Пилат сказал Ему: итак Ты Царь? Иисус отвечал: ты говоришь, что Я Царь. Я на то родился и на то пришел в мир, чтобы свидетельствовать об истине; всякий, кто от истины, слушает гласа Моего.
Пилат сказал Ему: что есть истина? И, сказав это, опять вышел к Иудеям и сказал им: я никакой вины не нахожу в Нем.
Евангелие от Иоанна. 18: 33, 36–38
22 декабря 1920 года
«Выходь, Вашскородь, а по-нашенскому, просто баран»[1], – произнесший эти слова высокий и худощавый мужчина средних лет в грязном матросском бушлате заржал, смачно сплюнул и осклабился.
Медленно поднявшийся с пола полутемного с маленьким окошком подвального помещения заключенный, судя по черному офицерскому пальто, бывший морской офицер, выпрямился, машинально застегнул оставшиеся на нем пуговицы и спокойно пошел к выходу.
Там его ждали. Он узнал своего, почему-то он про себя он назвал его «своим» – какая глупость! – маленького роста с мутными бегающими глазками следователя-чекиста в окружении трех вооруженных красноармейцев. Этот карлик указал место, где должен был встать заключенный и дрожащим то ли от злобы, то ли от страха голосом произнес: «Бывший князь и бывший капитан первого ранга Орлов Николай Викторович приговаривается к высшей мере социальной защиты – расстрелянию». Офицер не мог сдержать невольной улыбки, от которой конвоиры застыли, открыв рот – такого они еще не видели.

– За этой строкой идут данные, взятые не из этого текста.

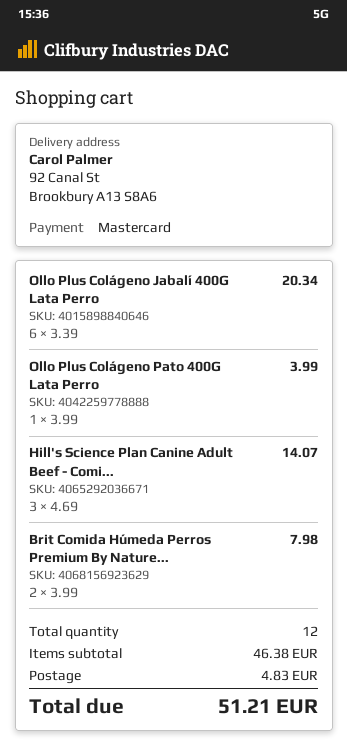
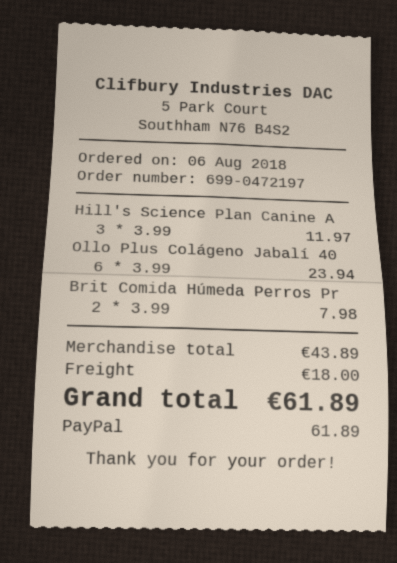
payment method: Mastercard -> PayPal
Ollo Plus Colágeno Jabalí 400G Lata Perro: 6 x 3.39 = 20.34 -> 6 x 3.99 = 23.94
Ollo Plus Colágeno Pato 400G Lata Perro: 1 x 3.99 = 3.99 -> none
Hill's Science Plan Canine Adult Beef - Comi...: 3 x 4.69 = 14.07 -> 3 x 3.99 = 11.97
subtotal: 46.38 -> 43.89
shipping: 4.83 -> 18.00
total: 51.21 -> 61.89

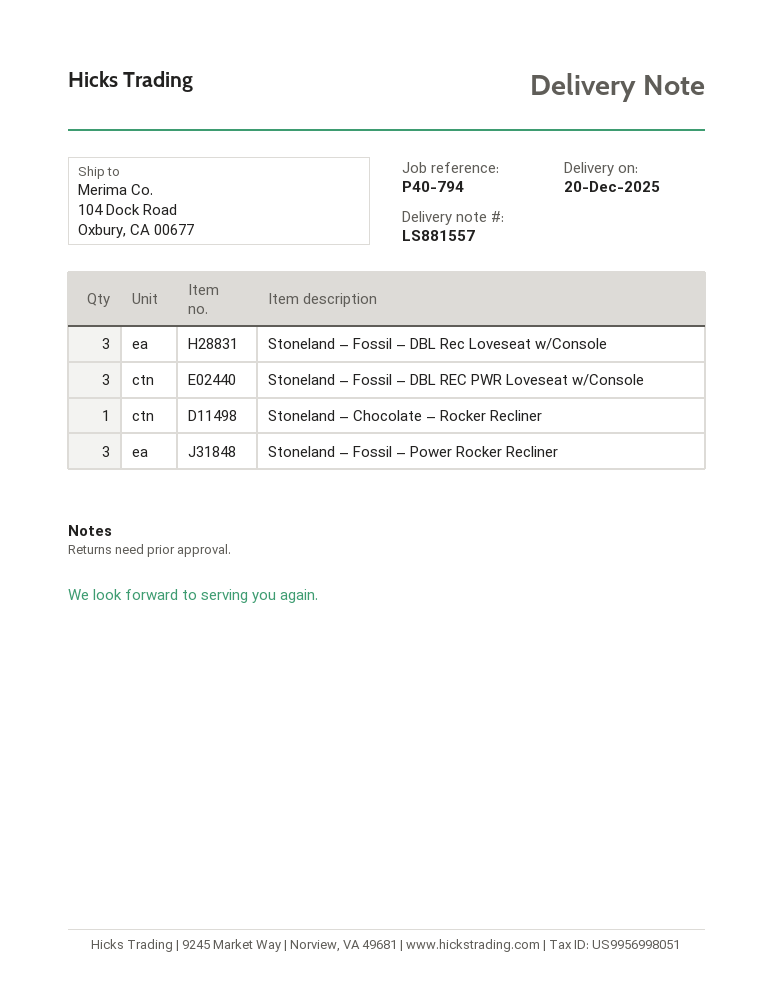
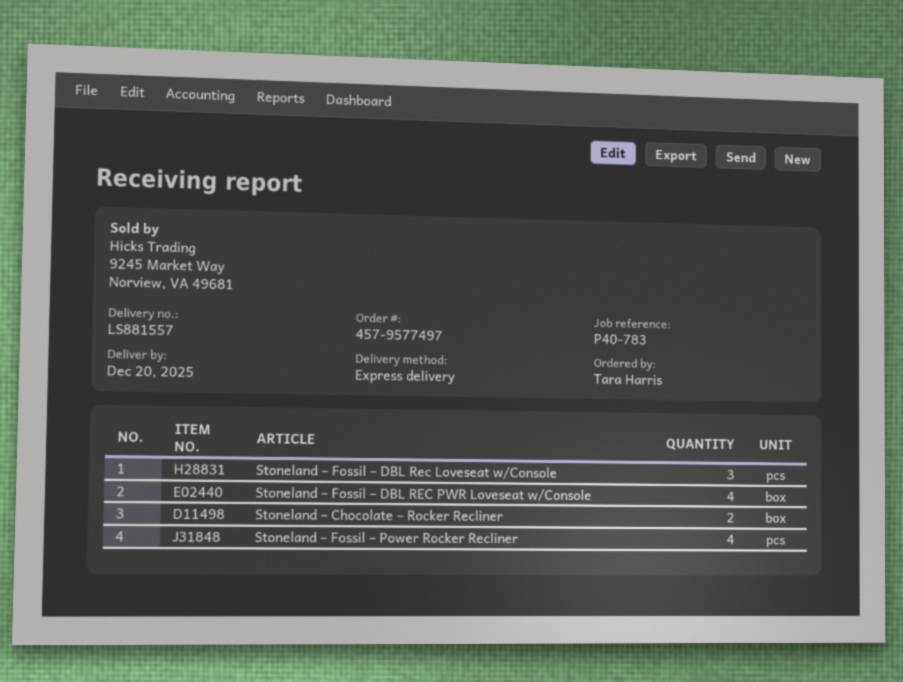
reference: P40-794 -> P40-783
Stoneland – Fossil – DBL REC PWR Loveseat w/Console: 3 -> 4
Stoneland – Chocolate – Rocker Recliner: 1 -> 2
Stoneland – Fossil – Power Rocker Recliner: 3 -> 4

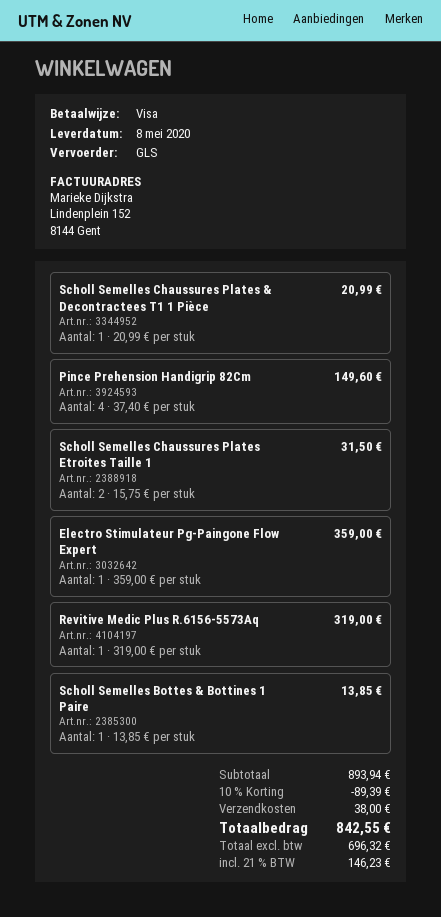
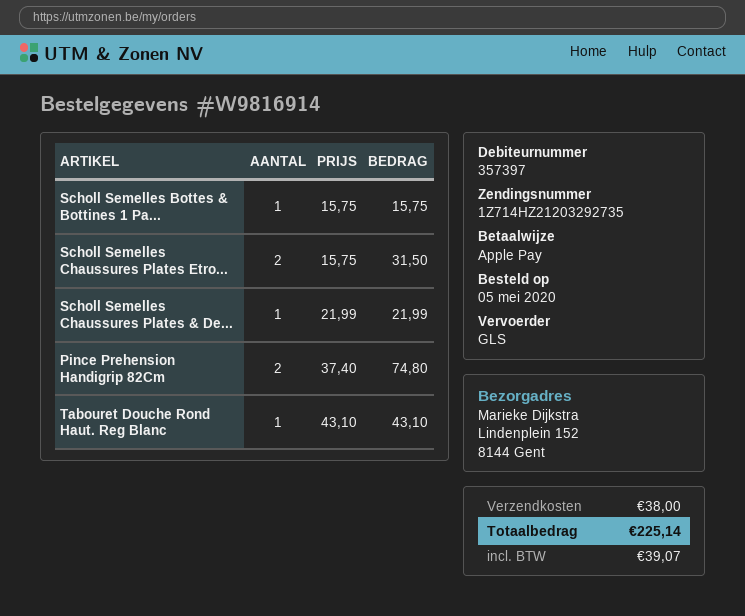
payment method: Visa -> Apple Pay
Scholl Semelles Chaussures Plates & Decontractees T1 1 Pièce: 1 x 20.99 = 20.99 -> 1 x 21.99 = 21.99
Pince Prehension Handigrip 82Cm: 4 x 37.40 = 149.60 -> 2 x 37.40 = 74.80
Electro Stimulateur Pg-Paingone Flow Expert: 1 x 359.00 = 359.00 -> none
Revitive Medic Plus R.6156-5573Aq: 1 x 319.00 = 319.00 -> none
Scholl Semelles Bottes & Bottines 1 Paire: 1 x 13.85 = 13.85 -> 1 x 15.75 = 15.75
Tabouret Douche Rond Haut. Reg Blanc: none -> 1 x 43.10 = 43.10
discount: 10% = 89.39 -> none
tax: 146.23 -> 39.07
total: 842.55 -> 225.14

«Сколько раз я говорил этому идиоту, что никакой я не князь, что кроме князей и графов Орловых есть нетитулованные дворянские роды, к одному из которых я и имел честь принадлежать» – подумал осужденный, но тот кивал, упорно продолжая называть его бывшим князем. Вот и сейчас тоже не удержался – все-таки присвоил ему перед смертью этот титул словно какой-нибудь самозваный император всероссийский. А впрочем, теперь он и ему подобные таковыми и являются.
Ранее арестованные вместе с ним «бывшие люди» объяснили капитану 1-го ранга, что поместить под стражу князя или графа, или на худой случай барона, – для чекистов высокая честь, если, конечно, это слово уместно в данной ситуации.
Николай Викторович посмотрел на небо: оно было ясным и чистым, и он сразу нашел знакомые до боли созвездия. «Шагай, контра», – толкнул его прикладом в спину один из конвоиров. Второй пристально смотрел на флотское пальто, видимо, мысленно уже примеряя его.
– Шагай, шагай, сволочь. На свадьбу ведь идешь, – сказал детина в матросском бушлате и все вокруг заржали[2]. Каперанг, не обращая внимания на этот неестественный смех, шел, высоко подняв голову.
– Альфа Лиры, – произнес он вслух.
– Какая еще Льфа, контра! – заорал конвоир, но офицер ясно и четко повторил «Альфа Лиры» и остановился, чтобы получше рассмотреть эту до боли знакомую ему самую прекрасную звезду на северном небе. Вдруг он с ужасом почувствовал и через мгновение осознал, что она сорвалась и с грохотом летит прямо на него, расширяясь и заливая все вокруг ослепительно ярким голубым светом. Летит, чтобы вспыхнуть и затем погрузиться вместе с ним в полный мрак под грохот выстрелов.
Несколько лет назад, отдыхая в Крыму в Алупке, я встретился там со своим однокурсником по военно-морскому училищу Виктором Степановым, который был, и я это хорошо помнил, дальним родственником вице-адмирала Георгия Андреевича Степанова. Судьба этого незаурядного человека была сложной и трагичной – офицер русского императорского флота и выходец из дворянской семьи, он перешел на сторону большевиков в 1917 году, прошел три войны, в том числе и Великую Отечественную, но в 1948 году получил десять лет лагерей по так называемому «делу адмиралов». После смерти Сталина его реабилитировали, и скончался он в конце пятидесятых годов прошлого века в возрасте немногим более шестидесяти лет.